**Brief:** An exact restatement is required. Cover only the lines of the records from the first through the line with "-196,54 +196,37 @@", and skip pictures.

Dataset excerpts
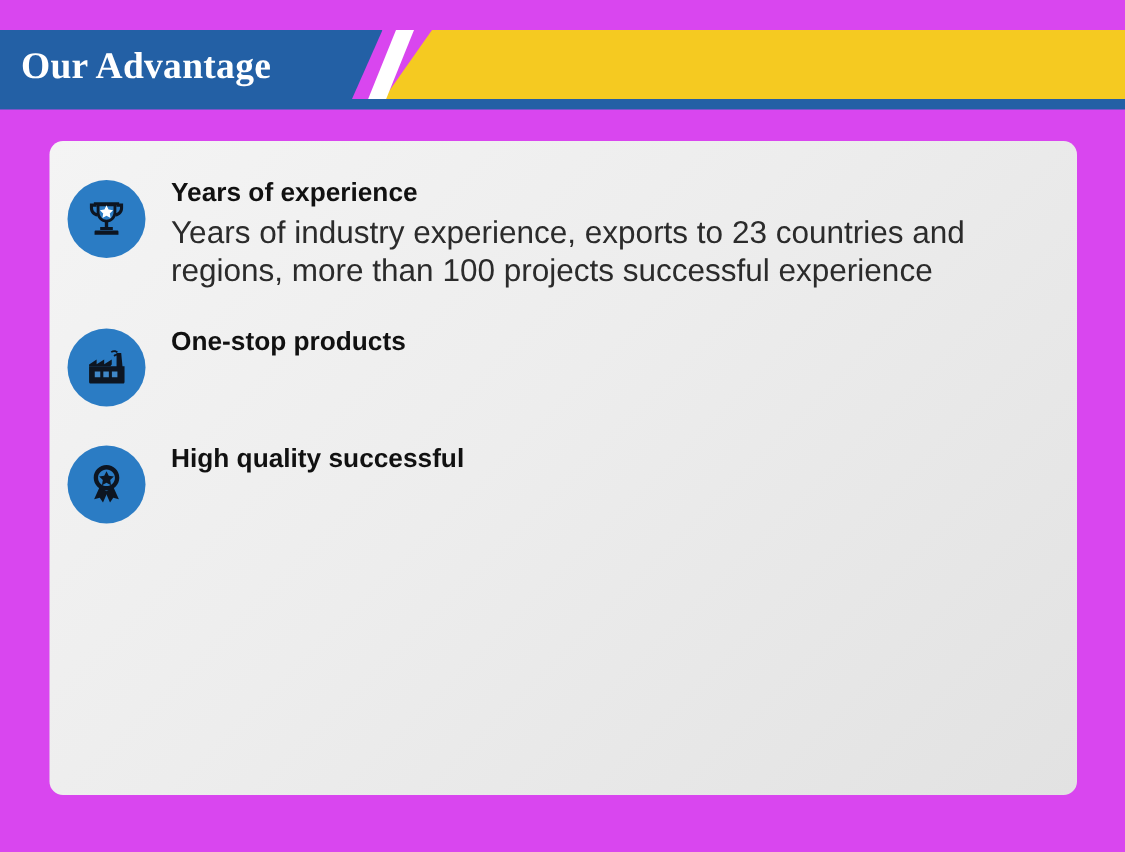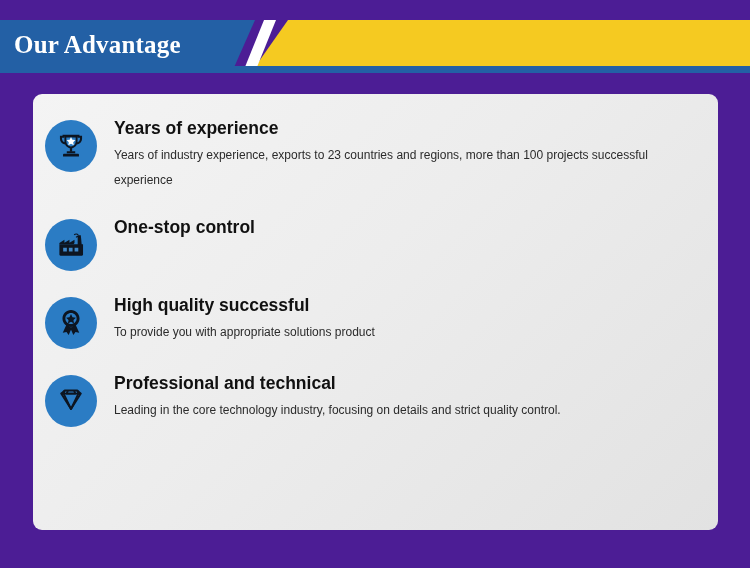--- a/index.html
+++ b/index.html
@@ -11,21 +11,21 @@
     height: 568px;
     background: #ffffff;
     font-family: "Liberation Sans", sans-serif;
     overflow: hidden;
   }
 
   .page {
     position: relative;
     width: 750px;
     height: 568px;
-    background: #4c1d95;
+    background: #d946ef;
   }
 
   
   .banner {
     position: absolute;
     left: 0;
     top: 0;
     width: 750px;
     height: 90px;
   }
@@ -139,21 +139,21 @@
     font-weight: bold;
     font-size: 17.5px;
     line-height: 24px;
     color: #111111;
     margin: 0 0 3px 0;
   }
 
   .feature-desc {
     font-family: "Liberation Sans", sans-serif;
     font-weight: normal;
-    font-size: 12px;
+    font-size: 21px;
     line-height: 25px;
     color: #2b2b2b;
     margin: 0;
   }
 </style>
 </head>
 <body>
 
 <div class="page">
 
@@ -196,54 +196,37 @@
               <path d="M22.4 5.5h3.2l1.1 11.4h-4.3z"></path>
               <path d="M3.5 13.4l5.2-3.4v3.2l5.2-3.2v3.2l5.2-3.2v3.4l-1 1.2H3.5z"></path>
               <path d="M3.5 14.6h24.4v10.8c0 .6-.5 1.1-1.1 1.1H4.6c-.6 0-1.1-.5-1.1-1.1V14.6z"></path>
               <path d="M7.4 18.3h3.8v3.9H7.4zm5.9 0h3.8v3.9h-3.8zm5.9 0H23v3.9h-3.8z" fill="#3F87C8"></path>
               <path d="M20.3 7.1c1.2-1.2 3.1-1.4 4.3-.5l-.7 1c-.8-.6-2-.4-2.8.4l-.8-.9z"></path>
               <path d="M18.4 4.4c1.6-1.2 3.9-1.1 5 .3l-.9.8c-.7-.9-2.3-1-3.4-.2l-.7-.9z"></path>
             </g>
           </svg>
         </div>
         <div class="feature-text">
-          <p class="feature-title">One-stop control</p>
+          <p class="feature-title">One-stop products</p>
         </div>
       </div>
 
       <div class="feature">
         <div class="feature-icon">
           <svg width="30" height="30" viewBox="0 0 32 32" aria-hidden="true">
             <g fill="#0d1521">
               <path d="M11.2 17.6l-4.0 8.9 4.0-1.0 2.3 3.3 3.3-7.4z"></path>
               <path d="M20.8 17.6l4.0 8.9-4.0-1.0-2.3 3.3-3.3-7.4z"></path>
               <path d="M16 2.2c5.0 0 9.1 4.0 9.1 9.0s-4.1 9.0-9.1 9.0-9.1-4.0-9.1-9.0S11 2.2 16 2.2zm0 3.1c-3.3 0-6.0 2.6-6.0 5.9s2.7 5.9 6.0 5.9 6.0-2.6 6.0-5.9-2.7-5.9-6.0-5.9z"></path>
               <path d="M16 6.5l1.62 3.28 3.63.53-2.63 2.56.62 3.61L16 14.77l-3.24 1.71.62-3.61-2.63-2.56 3.63-.53L16 6.5z"></path>
             </g>
           </svg>
         </div>
         <div class="feature-text">
           <p class="feature-title">High quality successful</p>
-          <p class="feature-desc">To provide you with appropriate solutions product</p>
         </div>
       </div>
 
-      <div class="feature">
-        <div class="feature-icon">
-          <svg width="32" height="32" viewBox="0 0 32 32" aria-hidden="true">
-            <g fill="none" stroke="#0d1521" stroke-width="1.9" stroke-linejoin="round">
-              <path d="M6.2 8.6h19.6l-9.8 15.4z"></path>
-              <path d="M6.2 8.6l3.5-3.1h12.6l3.5 3.1"></path>
-              <path d="M9.7 5.5l-1.1 3.1 7.4 15.4 7.4-15.4-1.1-3.1"></path>
-              <path d="M12.9 5.5l-1.2 3.1h8.6l-1.2-3.1"></path>
-            </g>
-          </svg>
-        </div>
-        <div class="feature-text">
-          <p class="feature-title">Professional and technical</p>
-          <p class="feature-desc">Leading in the core technology industry, focusing on details and strict quality control.</p>
-        </div>
-      </div>
 
     </div>
   </div>
 
 </div>
 
 </body></html>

**Expected answer:**
--- a/index.html
+++ b/index.html
@@ -11,21 +11,21 @@
     height: 568px;
     background: #ffffff;
     font-family: "Liberation Sans", sans-serif;
     overflow: hidden;
   }
 
   .page {
     position: relative;
     width: 750px;
     height: 568px;
-    background: #4c1d95;
+    background: #d946ef;
   }
 
   
   .banner {
     position: absolute;
     left: 0;
     top: 0;
     width: 750px;
     height: 90px;
   }
@@ -139,21 +139,21 @@
     font-weight: bold;
     font-size: 17.5px;
     line-height: 24px;
     color: #111111;
     margin: 0 0 3px 0;
   }
 
   .feature-desc {
     font-family: "Liberation Sans", sans-serif;
     font-weight: normal;
-    font-size: 12px;
+    font-size: 21px;
     line-height: 25px;
     color: #2b2b2b;
     margin: 0;
   }
 </style>
 </head>
 <body>
 
 <div class="page">
 
@@ -196,54 +196,37 @@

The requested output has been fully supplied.